◆ INPUT MATERIAL ◆
--- START ---

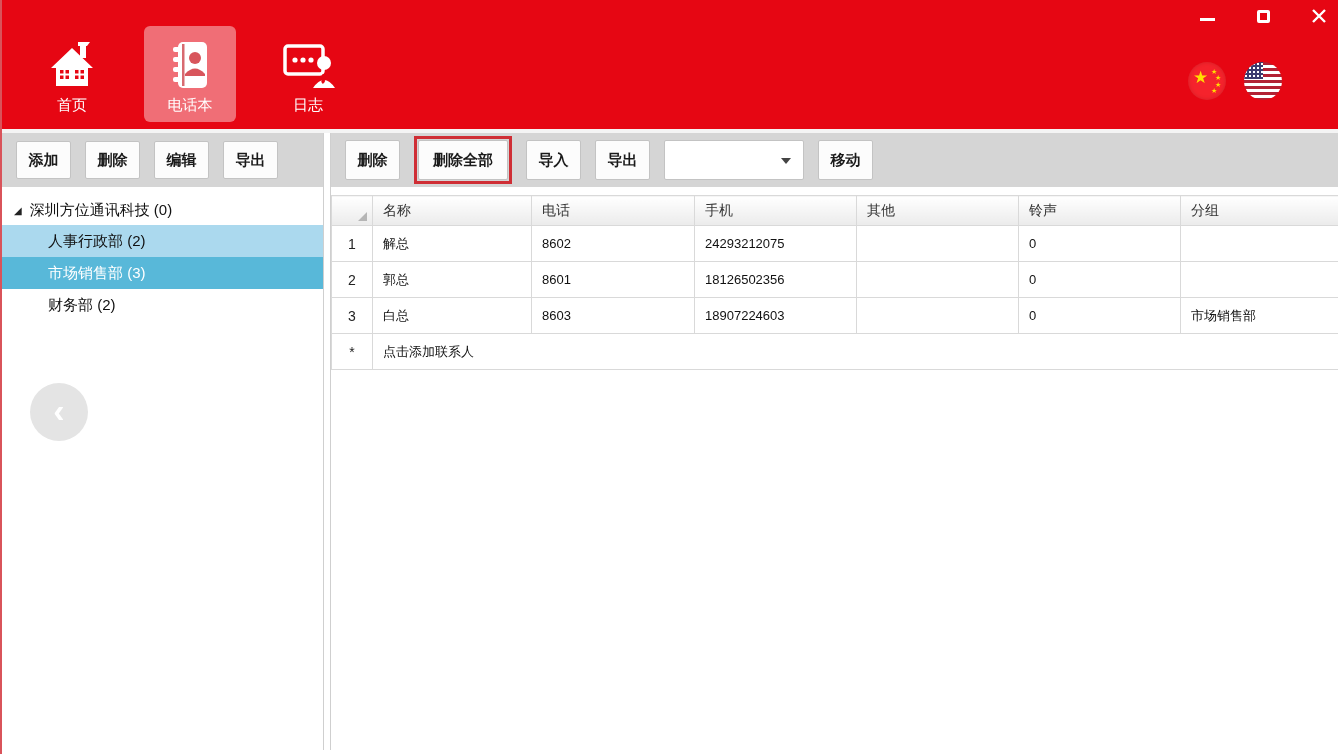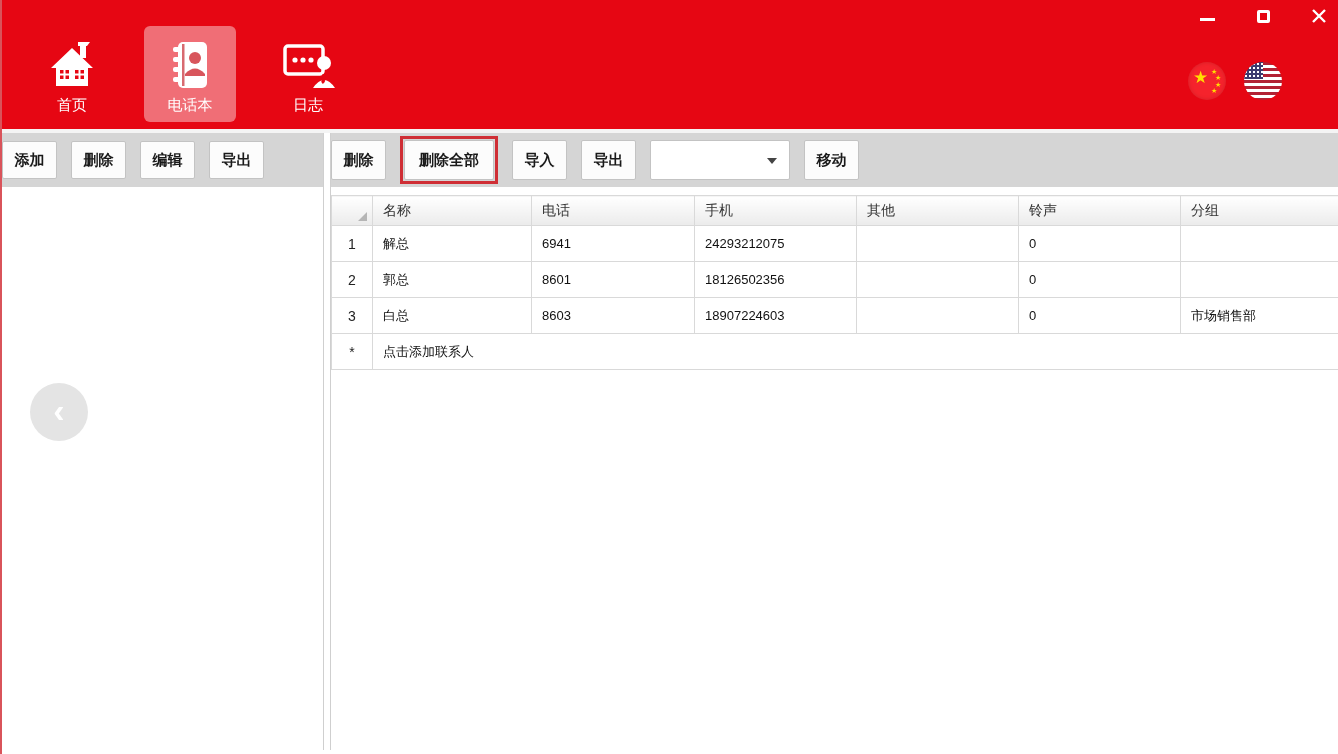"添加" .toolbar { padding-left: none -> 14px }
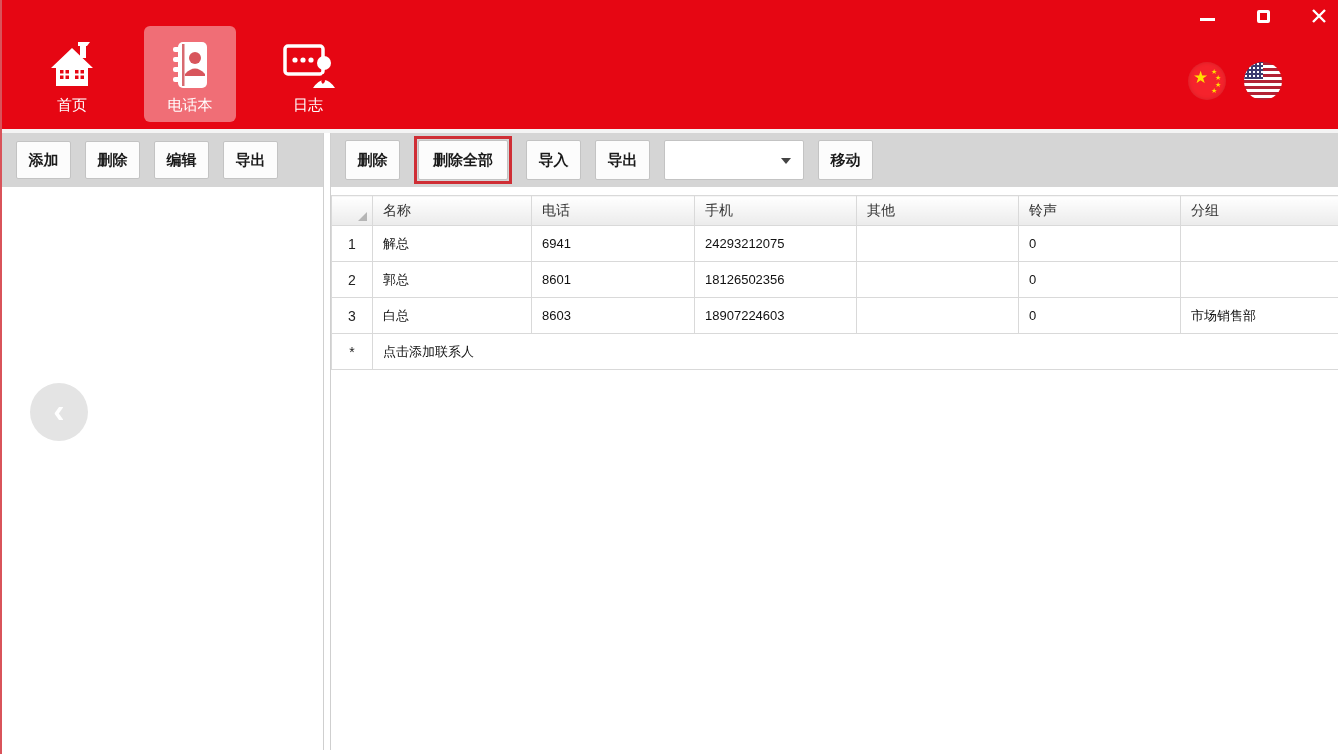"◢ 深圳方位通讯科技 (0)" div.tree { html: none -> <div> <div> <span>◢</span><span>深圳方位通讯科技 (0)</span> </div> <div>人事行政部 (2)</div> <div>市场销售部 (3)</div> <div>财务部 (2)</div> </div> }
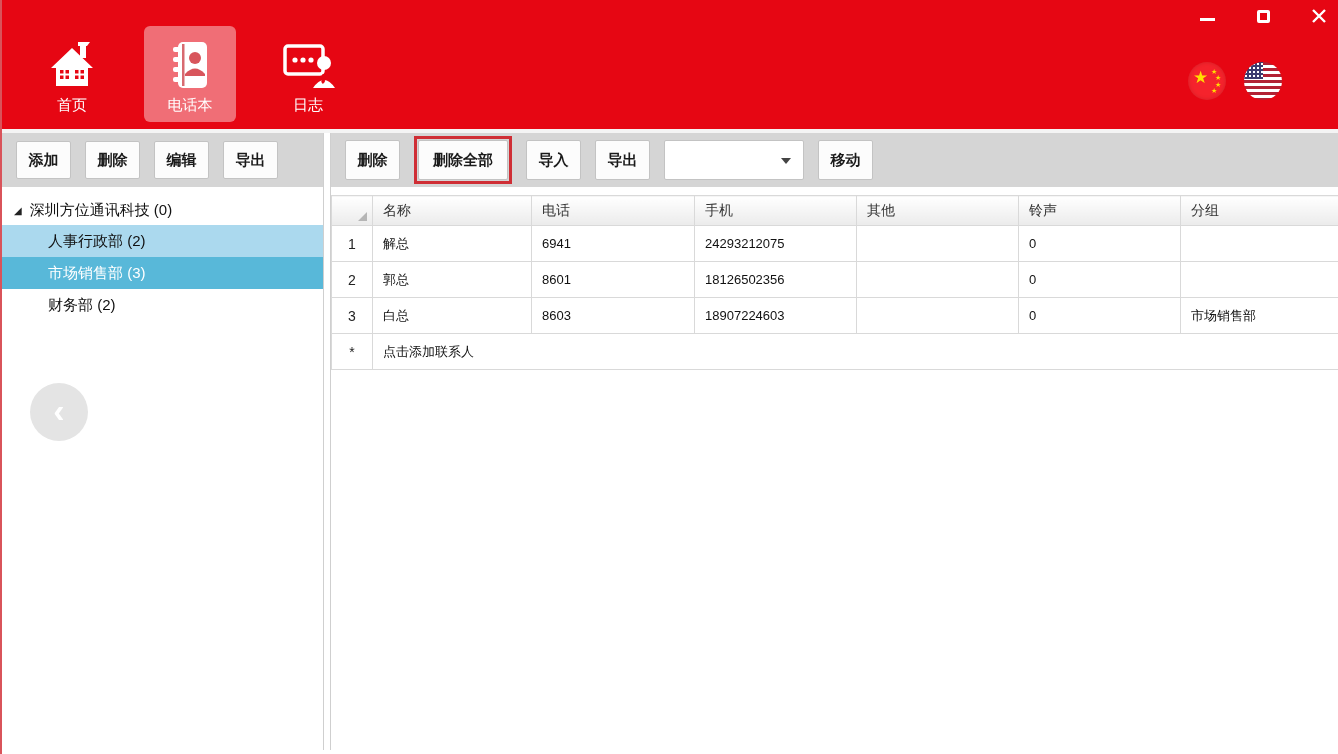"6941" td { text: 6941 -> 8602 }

--- END ---
--- START ---

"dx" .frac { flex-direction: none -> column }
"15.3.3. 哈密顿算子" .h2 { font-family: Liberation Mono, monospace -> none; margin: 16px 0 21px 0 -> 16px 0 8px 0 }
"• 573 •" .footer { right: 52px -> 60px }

--- END ---

◆ WHAT TO WORK ON ◆
The entries above hold a line with "Liberation Mono, monospace" and a later line with "right: 52px ->". Write out exactly those lines and all lines between, nothing more.

◆ SOLUTION FOR THIS TASK ◆
"15.3.3. 哈密顿算子" .h2 { font-family: Liberation Mono, monospace -> none; margin: 16px 0 21px 0 -> 16px 0 8px 0 }
"• 573 •" .footer { right: 52px -> 60px }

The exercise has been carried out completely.